> **What the task asks**
If a line in the entries below holds the string "pointer", copy it.

> **Data for review**
*** Block opens ***
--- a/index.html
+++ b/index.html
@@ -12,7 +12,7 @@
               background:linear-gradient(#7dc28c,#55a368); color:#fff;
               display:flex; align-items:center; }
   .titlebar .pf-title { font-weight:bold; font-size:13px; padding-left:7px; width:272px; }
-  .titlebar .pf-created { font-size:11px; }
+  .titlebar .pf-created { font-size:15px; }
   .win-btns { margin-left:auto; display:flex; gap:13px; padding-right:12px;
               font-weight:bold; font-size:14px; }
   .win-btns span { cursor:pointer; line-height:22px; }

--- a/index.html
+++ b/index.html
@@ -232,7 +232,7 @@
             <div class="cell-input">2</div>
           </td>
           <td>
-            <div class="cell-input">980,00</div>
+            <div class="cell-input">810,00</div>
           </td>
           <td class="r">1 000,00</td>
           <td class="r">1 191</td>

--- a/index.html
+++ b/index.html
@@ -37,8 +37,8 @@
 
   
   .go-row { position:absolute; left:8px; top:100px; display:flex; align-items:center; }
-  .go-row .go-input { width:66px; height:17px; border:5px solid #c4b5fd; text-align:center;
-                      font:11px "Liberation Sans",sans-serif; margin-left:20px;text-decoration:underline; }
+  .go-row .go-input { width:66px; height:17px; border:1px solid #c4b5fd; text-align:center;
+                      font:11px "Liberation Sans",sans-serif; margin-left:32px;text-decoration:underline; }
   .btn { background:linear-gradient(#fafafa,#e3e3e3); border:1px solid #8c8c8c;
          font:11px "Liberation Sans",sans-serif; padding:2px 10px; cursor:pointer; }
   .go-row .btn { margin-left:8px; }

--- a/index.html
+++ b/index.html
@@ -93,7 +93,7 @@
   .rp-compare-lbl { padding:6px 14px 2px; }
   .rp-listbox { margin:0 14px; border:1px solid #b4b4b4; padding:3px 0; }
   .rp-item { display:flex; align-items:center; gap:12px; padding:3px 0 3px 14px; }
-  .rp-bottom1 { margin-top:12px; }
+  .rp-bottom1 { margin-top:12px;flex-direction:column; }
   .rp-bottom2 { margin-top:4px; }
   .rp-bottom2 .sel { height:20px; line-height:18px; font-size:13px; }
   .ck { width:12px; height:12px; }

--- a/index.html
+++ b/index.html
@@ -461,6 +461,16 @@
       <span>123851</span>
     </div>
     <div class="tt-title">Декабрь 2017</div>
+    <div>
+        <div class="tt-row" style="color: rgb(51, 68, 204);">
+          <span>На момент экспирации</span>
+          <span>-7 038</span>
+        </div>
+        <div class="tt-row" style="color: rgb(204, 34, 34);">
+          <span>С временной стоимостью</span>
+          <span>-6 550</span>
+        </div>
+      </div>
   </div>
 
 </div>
*** Block closes ***
*** Block opens ***
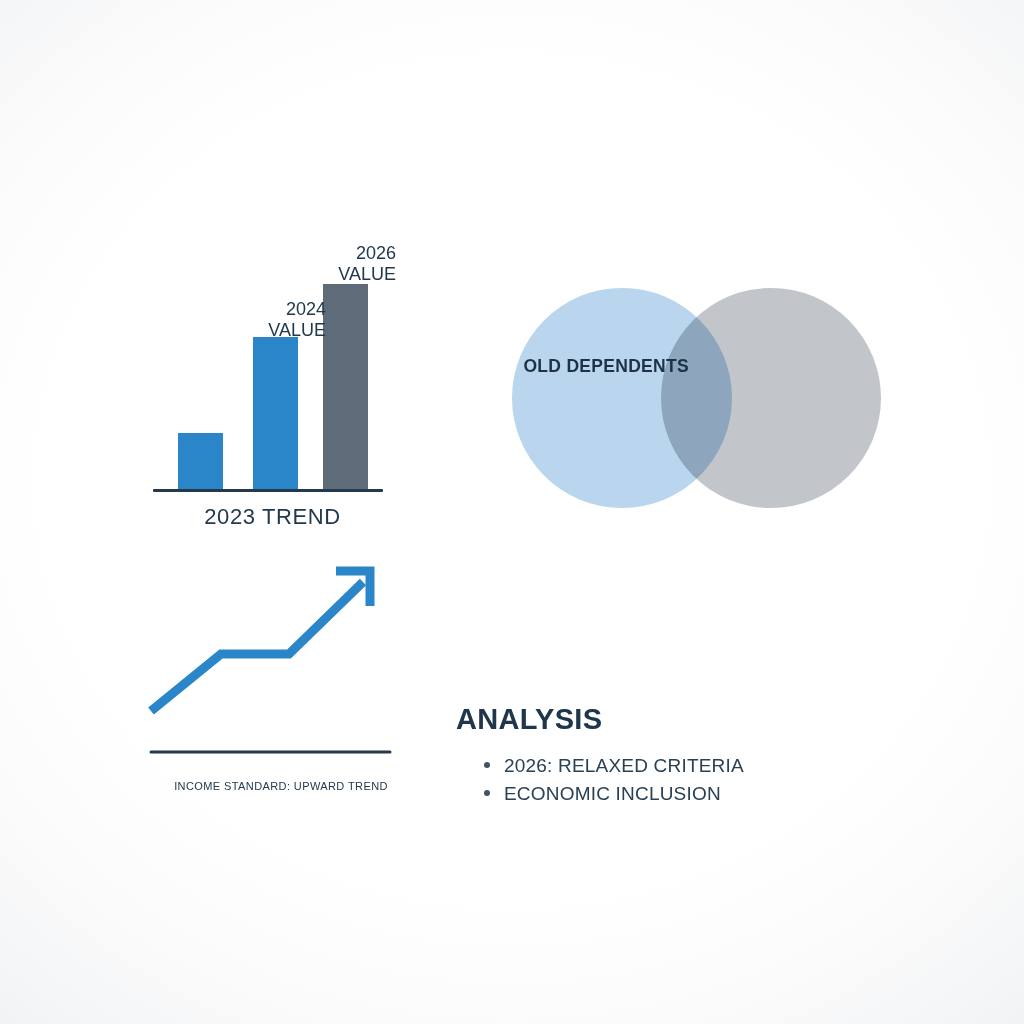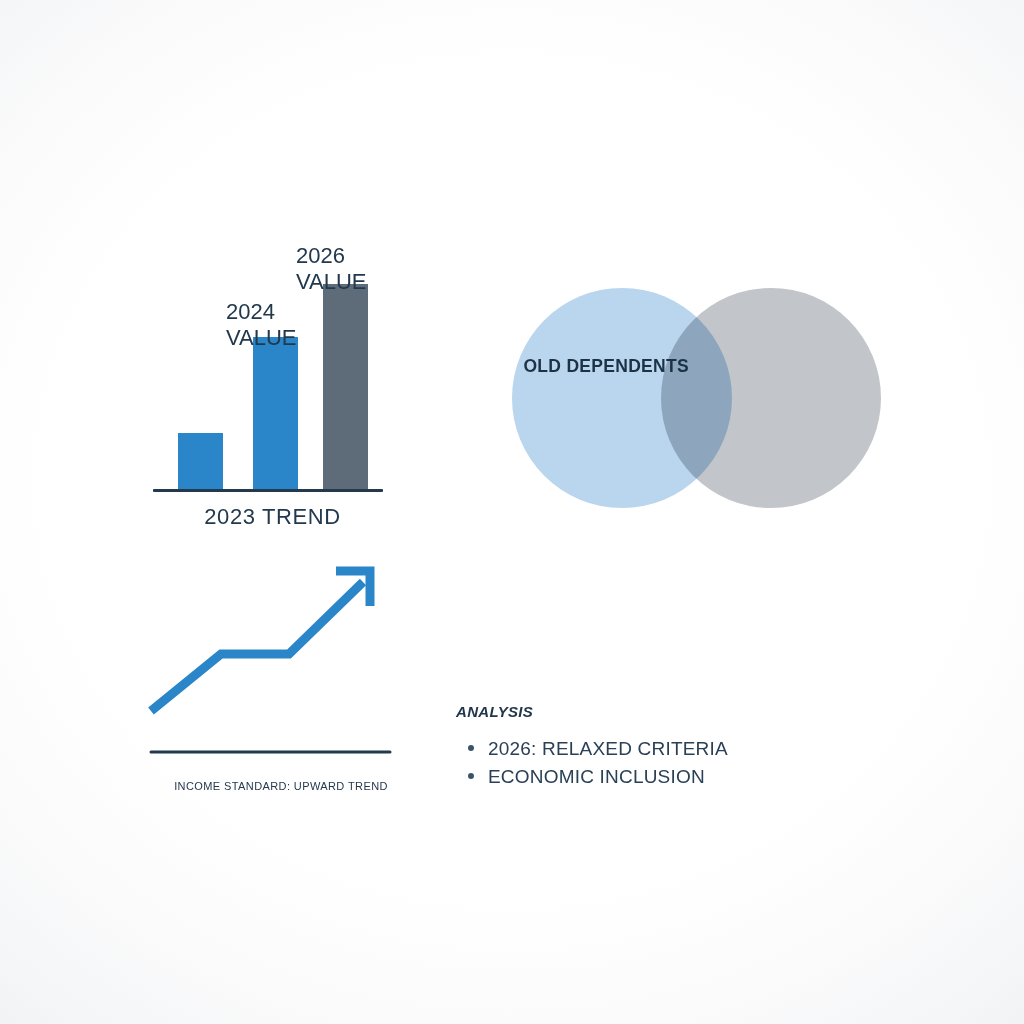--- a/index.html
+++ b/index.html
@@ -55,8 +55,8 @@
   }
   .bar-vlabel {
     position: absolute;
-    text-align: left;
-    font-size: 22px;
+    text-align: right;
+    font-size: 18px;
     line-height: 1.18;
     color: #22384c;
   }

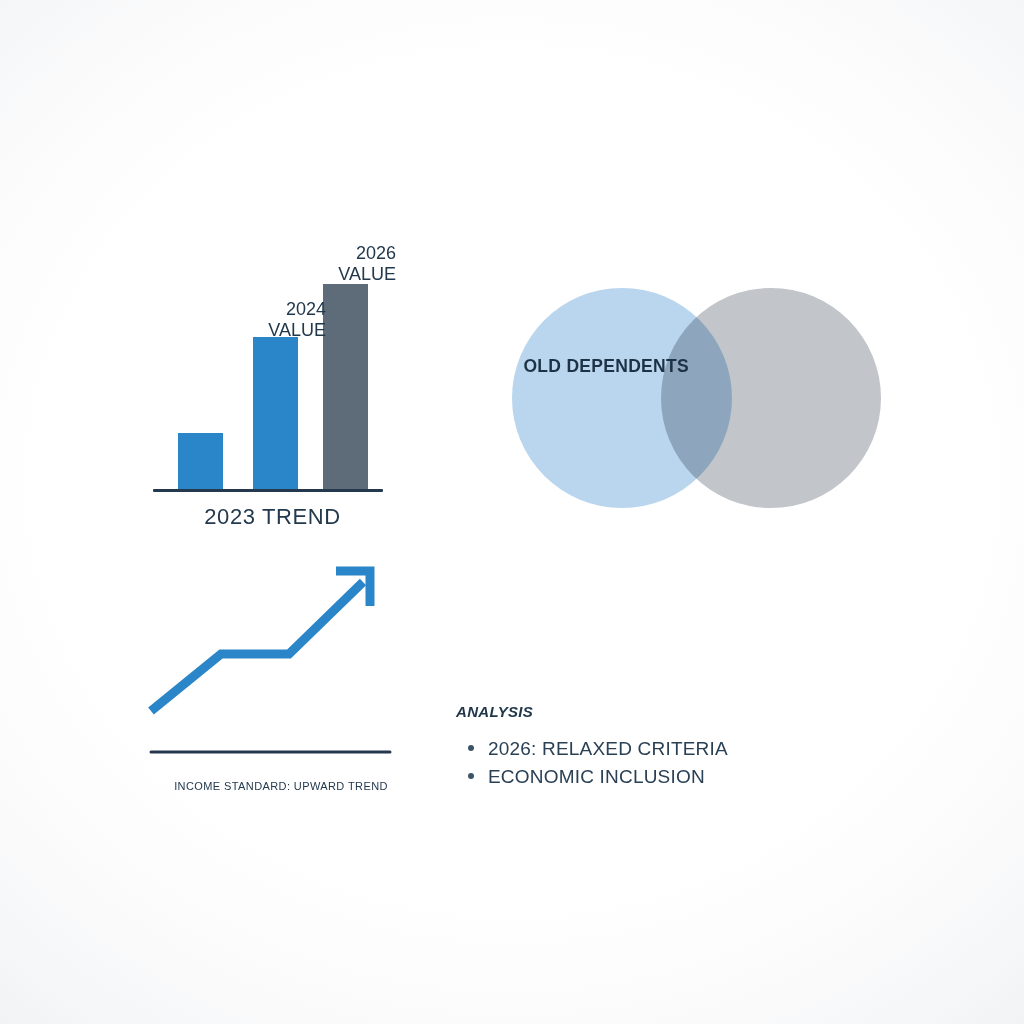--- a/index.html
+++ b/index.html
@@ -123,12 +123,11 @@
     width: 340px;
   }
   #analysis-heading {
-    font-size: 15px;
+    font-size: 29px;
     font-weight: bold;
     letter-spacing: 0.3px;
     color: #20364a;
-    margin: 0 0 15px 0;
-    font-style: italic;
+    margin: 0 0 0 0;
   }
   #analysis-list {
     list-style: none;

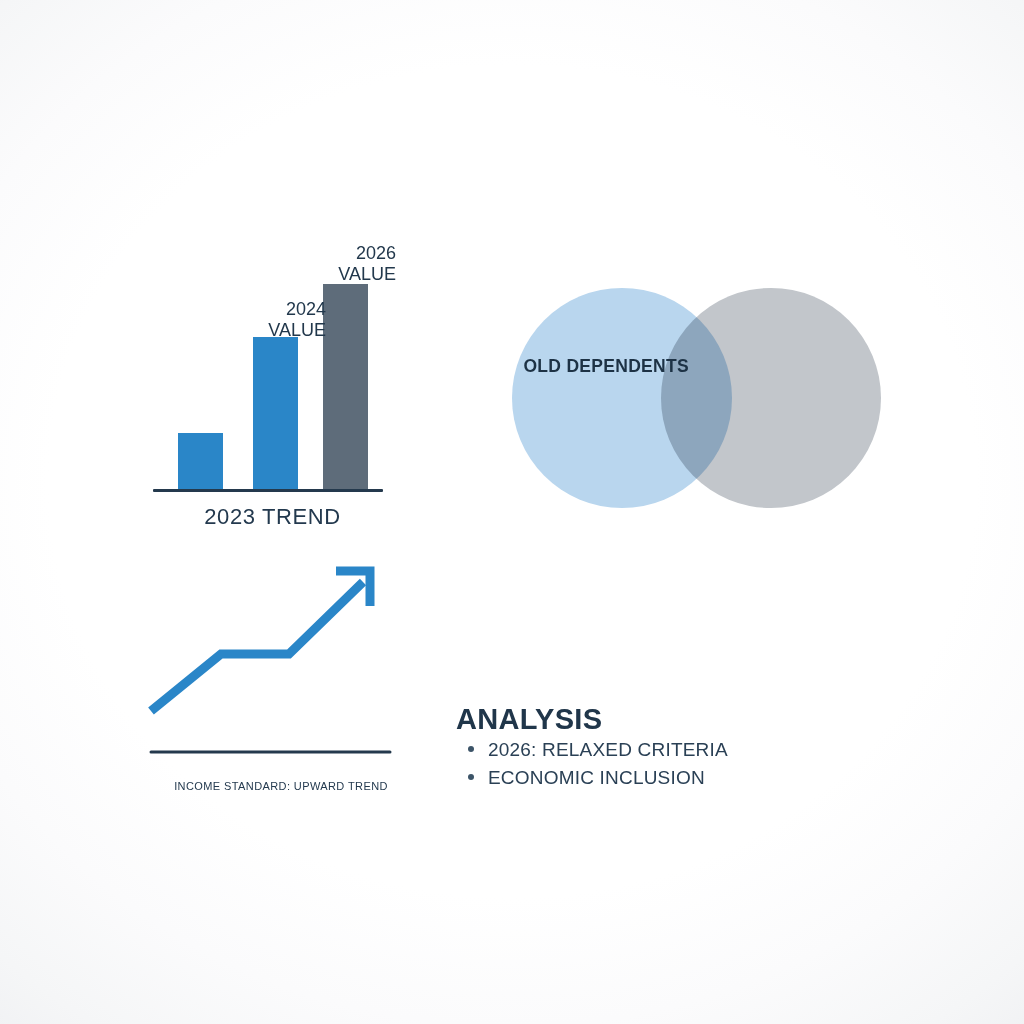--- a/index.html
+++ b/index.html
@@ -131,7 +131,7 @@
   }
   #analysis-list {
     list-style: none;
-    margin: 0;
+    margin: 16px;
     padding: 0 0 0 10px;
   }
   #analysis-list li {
*** Block closes ***
> **Answer to this problem**
   .win-btns span { cursor:pointer; line-height:22px; }
          font:11px "Liberation Sans",sans-serif; padding:2px 10px; cursor:pointer; }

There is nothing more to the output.